Closed-form expression found for black hole dynamical Love numbers, exposing a universal ‘‘zeta’’ structure
This paper derives a single, closed-form expression for the dynamical tidal response of a non-rotating (Schwarzschild) black hole. Love numbers measure how an object deforms in an external tidal field. For black holes the static (zero-frequency) Love numbers are known to vanish, but their dynamical (frequency-dependent) counterparts are not. The authors present a formula for the full dynamical response F̄_{ℓ,s} that holds for every multipole ℓ and field spin s and that organizes the frequency dependence to all orders.
The central formula can be written compactly as F̄_{ℓ,s}/(4πR_S^{2ℓ+1}) = Φ_{ℓ,s}(ȳ) − (1/2) η Φ'_{ℓ,s}(ȳ). Here R_S is the Schwarzschild radius, η = i ω R_S encodes the wave frequency ω, and the argument ȳ is ȳ = −(1/2) η^2 τ. The novel piece is τ, a ‘‘dressed’’ logarithm: τ = log(R_S/R) − 2 Σ_{k≥2} ζ_k η^{k−1}. The ζ_k are Riemann zeta values — special numbers that appear in many expansions — and they form a universal tower that the authors identify as the gravitational analogue of the Newtonian (Coulomb) scattering phase.

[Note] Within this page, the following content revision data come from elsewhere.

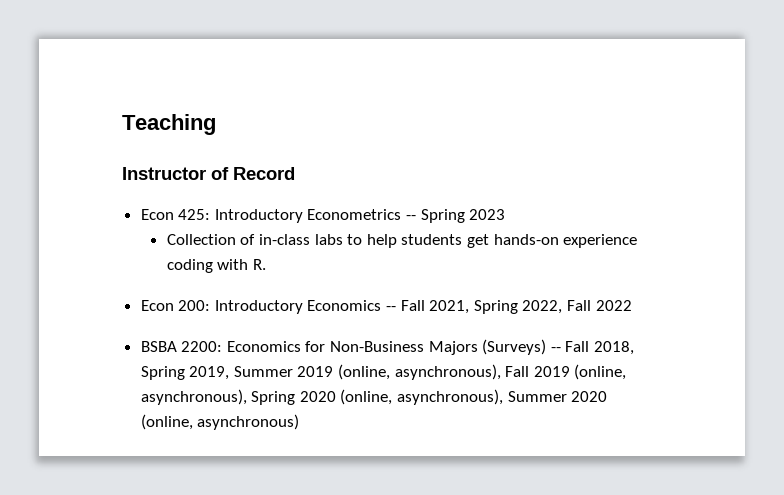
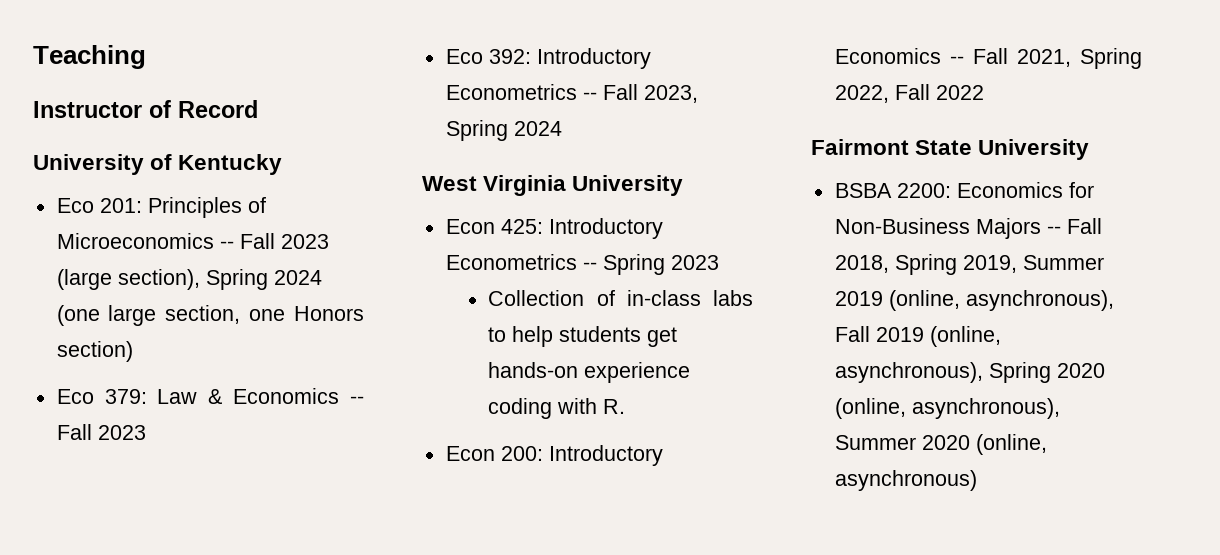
+ University of Kentucky
+ Eco 201: Principles of Microeconomics -- Fall 2023 (large section), Spring 2024 (one large section, one Honors section)
+ Eco 379: Law & Economics -- Fall 2023
+ Eco 392: Introductory Econometrics -- Fall 2023, Spring 2024
+ West Virginia University
+ Fairmont State University
- BSBA 2200: Economics for Non-Business Majors (Surveys) -- Fall 2018, Spring 2019, Summer 2019 (online, asynchronous), Fall 2019 (online, asynchronous), Spring 2020 (online, asynchronous), Summer 2020 (online, asynchronous)
+ BSBA 2200: Economics for Non-Business Majors -- Fall 2018, Spring 2019, Summer 2019 (online, asynchronous), Fall 2019 (online, asynchronous), Spring 2020 (online, asynchronous), Summer 2020 (online, asynchronous)

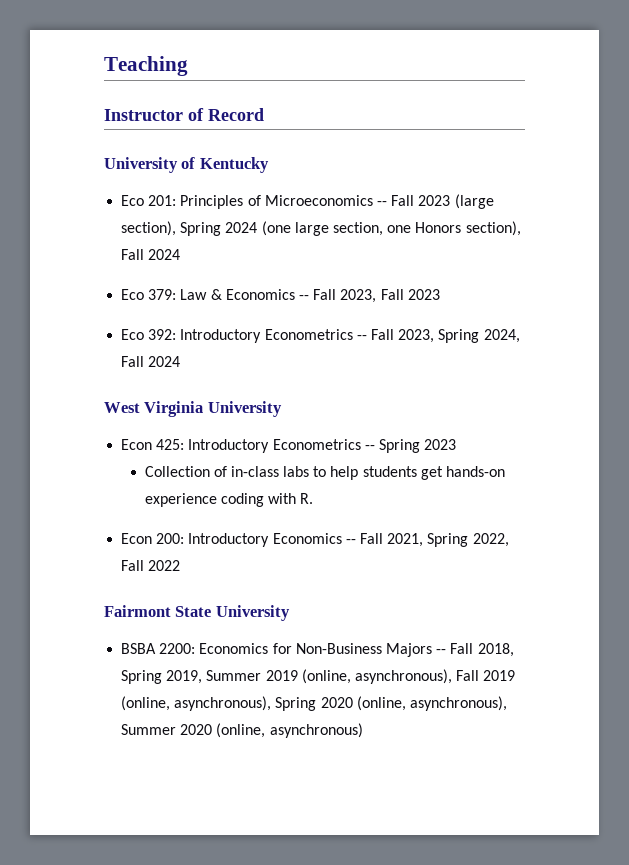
- Eco 201: Principles of Microeconomics -- Fall 2023 (large section), Spring 2024 (one large section, one Honors section)
+ Eco 201: Principles of Microeconomics -- Fall 2023 (large section), Spring 2024 (one large section, one Honors section), Fall 2024
- Eco 379: Law & Economics -- Fall 2023
+ Eco 379: Law & Economics -- Fall 2023, Fall 2023
- Eco 392: Introductory Econometrics -- Fall 2023, Spring 2024
+ Eco 392: Introductory Econometrics -- Fall 2023, Spring 2024, Fall 2024

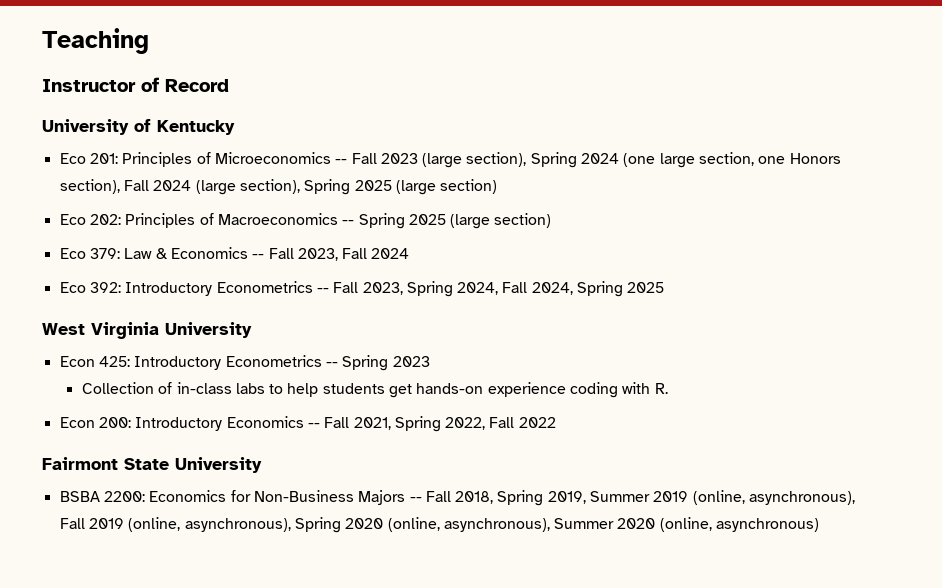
- Eco 201: Principles of Microeconomics -- Fall 2023 (large section), Spring 2024 (one large section, one Honors section), Fall 2024
+ Eco 201: Principles of Microeconomics -- Fall 2023 (large section), Spring 2024 (one large section, one Honors section), Fall 2024 (large section), Spring 2025 (large section)
+ Eco 202: Principles of Macroeconomics -- Spring 2025 (large section)
- Eco 379: Law & Economics -- Fall 2023, Fall 2023
+ Eco 379: Law & Economics -- Fall 2023, Fall 2024
- Eco 392: Introductory Econometrics -- Fall 2023, Spring 2024, Fall 2024
+ Eco 392: Introductory Econometrics -- Fall 2023, Spring 2024, Fall 2024, Spring 2025

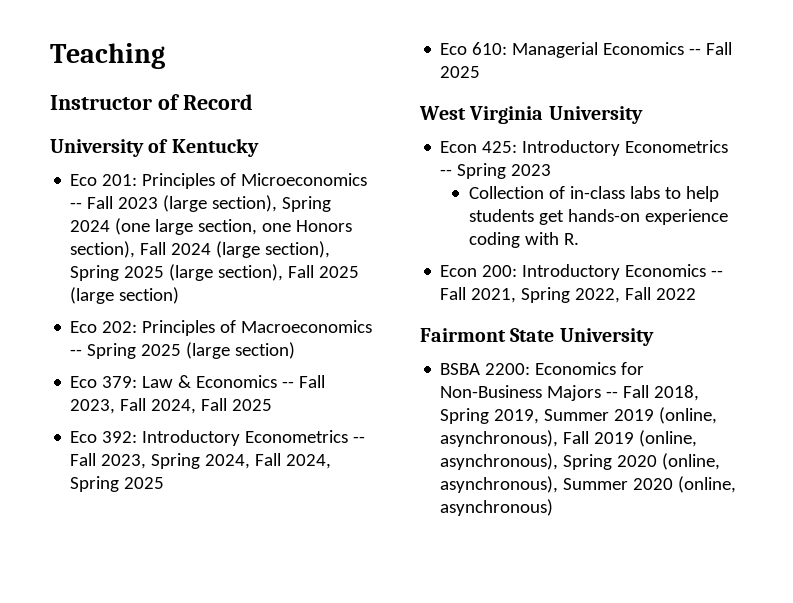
- Eco 201: Principles of Microeconomics -- Fall 2023 (large section), Spring 2024 (one large section, one Honors section), Fall 2024 (large section), Spring 2025 (large section)
+ Eco 201: Principles of Microeconomics -- Fall 2023 (large section), Spring 2024 (one large section, one Honors section), Fall 2024 (large section), Spring 2025 (large section), Fall 2025 (large section)
- Eco 379: Law & Economics -- Fall 2023, Fall 2024
+ Eco 379: Law & Economics -- Fall 2023, Fall 2024, Fall 2025
+ Eco 610: Managerial Economics -- Fall 2025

At a high level the result follows a clean factorization. The response splits into three ingredients: a hard matching coefficient fixed by absorption at the horizon, an anomalous-dimension rate set by the near-horizon (near-zone) physics, and a dressed logarithm coming from long-range (far-zone) interactions. The function Φ_{ℓ,s} is the leading-log solution of the renormalization-group flow that controls how tidal coefficients change with scale. Lifting the running log to τ resums an infinite tower of zeta-value corrections. The monopole (ℓ = 0) is a special case with a Möbius-type form; multipoles ℓ ≥ 1 share a single exponential kernel determined by explicit coefficients the authors give.

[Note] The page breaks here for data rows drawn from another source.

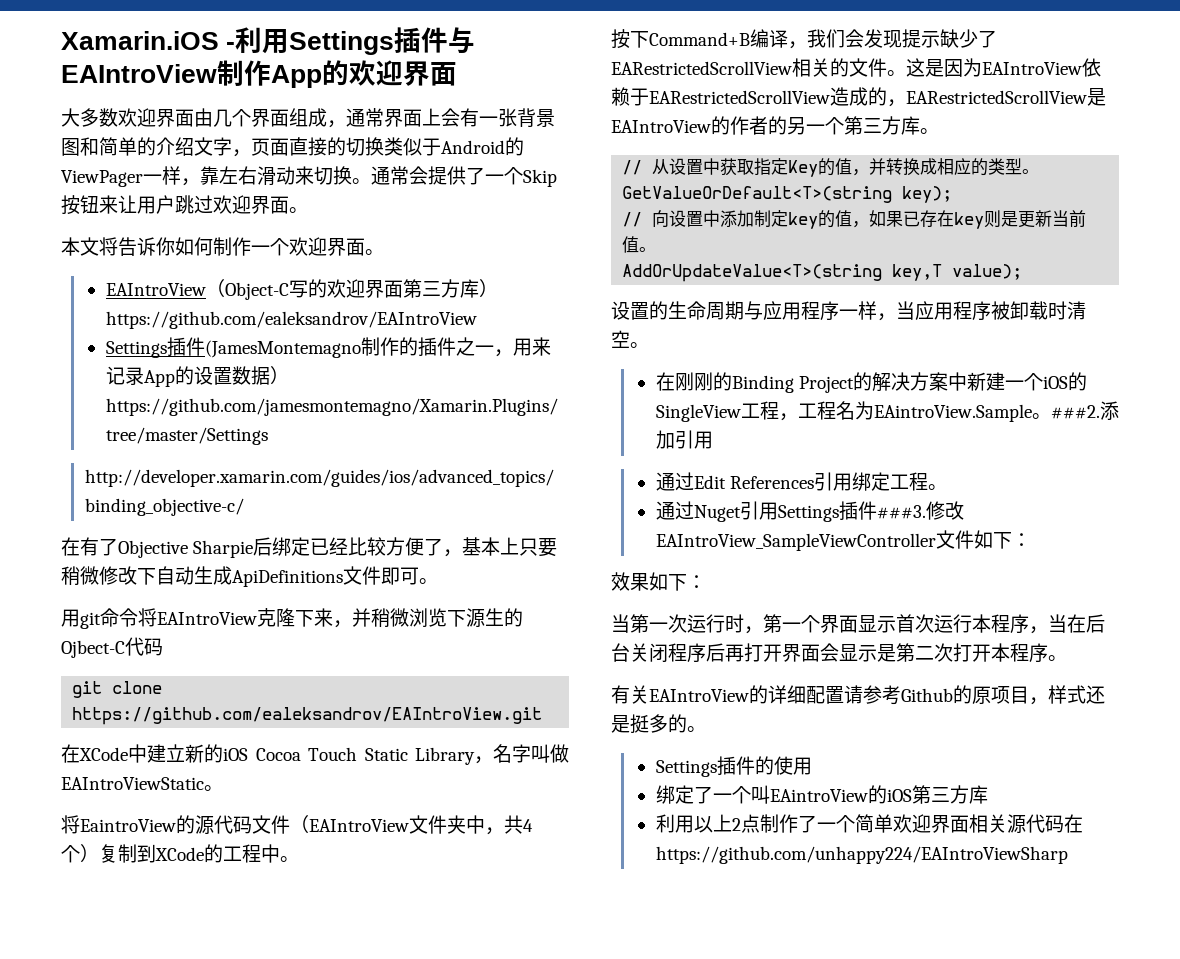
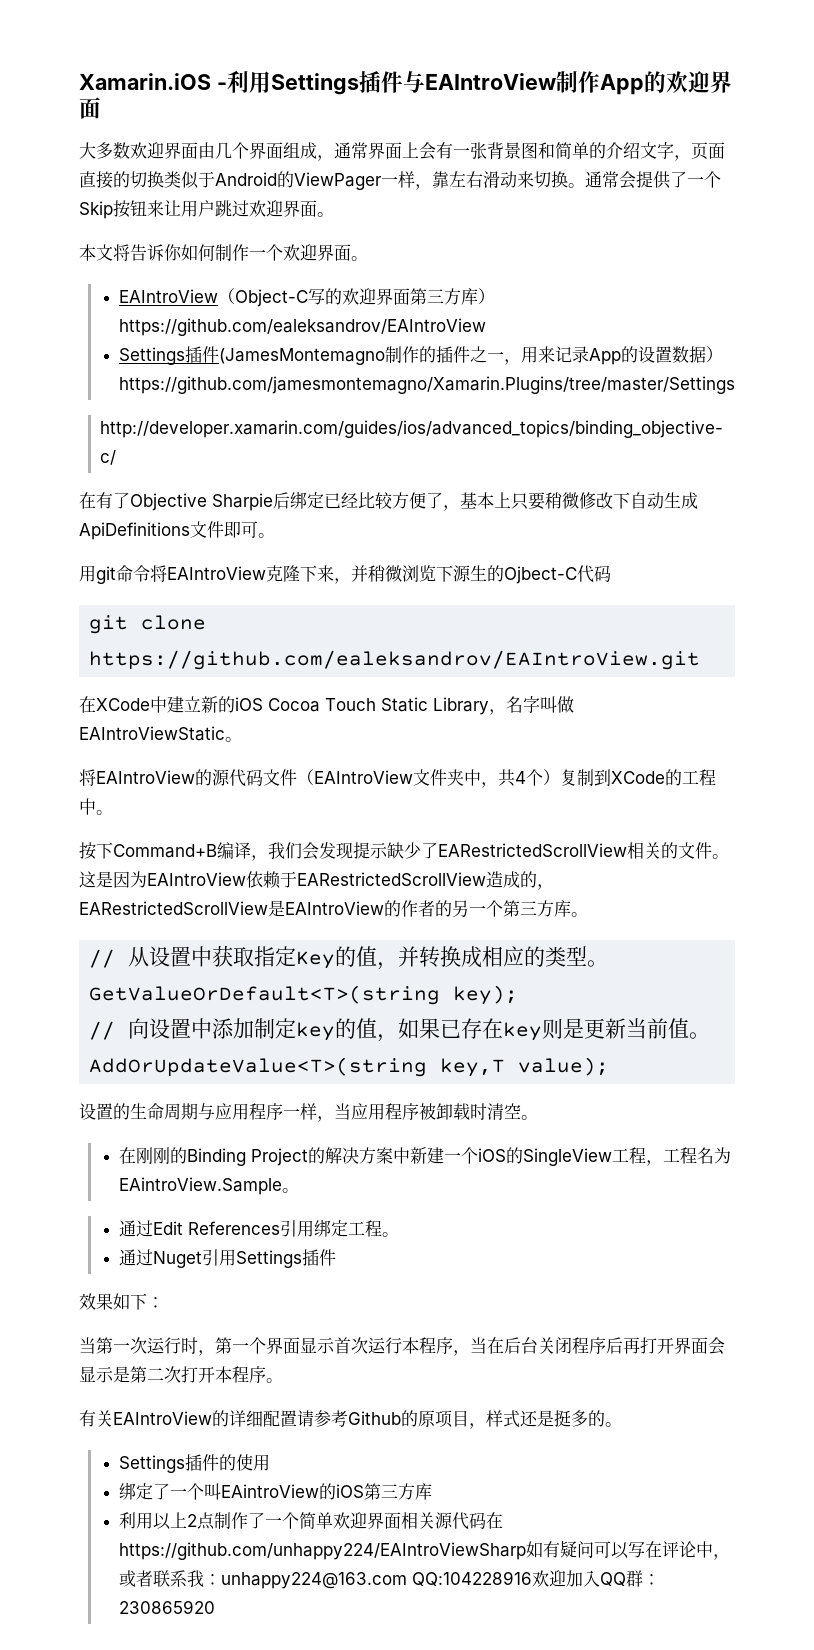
- 将EaintroView的源代码文件（EAIntroView文件夹中，共4个）复制到XCode的工程中。
+ 将EAIntroView的源代码文件（EAIntroView文件夹中，共4个）复制到XCode的工程中。
- ###2.添加引用
- 通过Nuget引用Settings插件###3.修改EAIntroView_SampleViewController文件如下：
+ 通过Nuget引用Settings插件
- 利用以上2点制作了一个简单欢迎界面相关源代码在https://github.com/unhappy224/EAIntroViewSharp
+ 利用以上2点制作了一个简单欢迎界面相关源代码在https://github.com/unhappy224/EAIntroViewSharp如有疑问可以写在评论中，或者联系我：unhappy224@163.com QQ:104228916欢迎加入QQ群：230865920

Why this matters: the formula explains an intriguing pattern of zeta values previously seen in high-order computations and packages that pattern into a compact, scheme-independent form. It provides a route to generate dynamical Love numbers to arbitrarily high orders and unifies scalar, electromagnetic, and gravitational perturbations. The authors verify their closed form against existing calculations (including scalar results to O(G^9) and gravitational results to O(G^{11})) and by independent shell effective-field-theory computations that reach O(G^{15}). They also check the dissipative part of the response against absorption probabilities derived from known asymptotic amplitudes.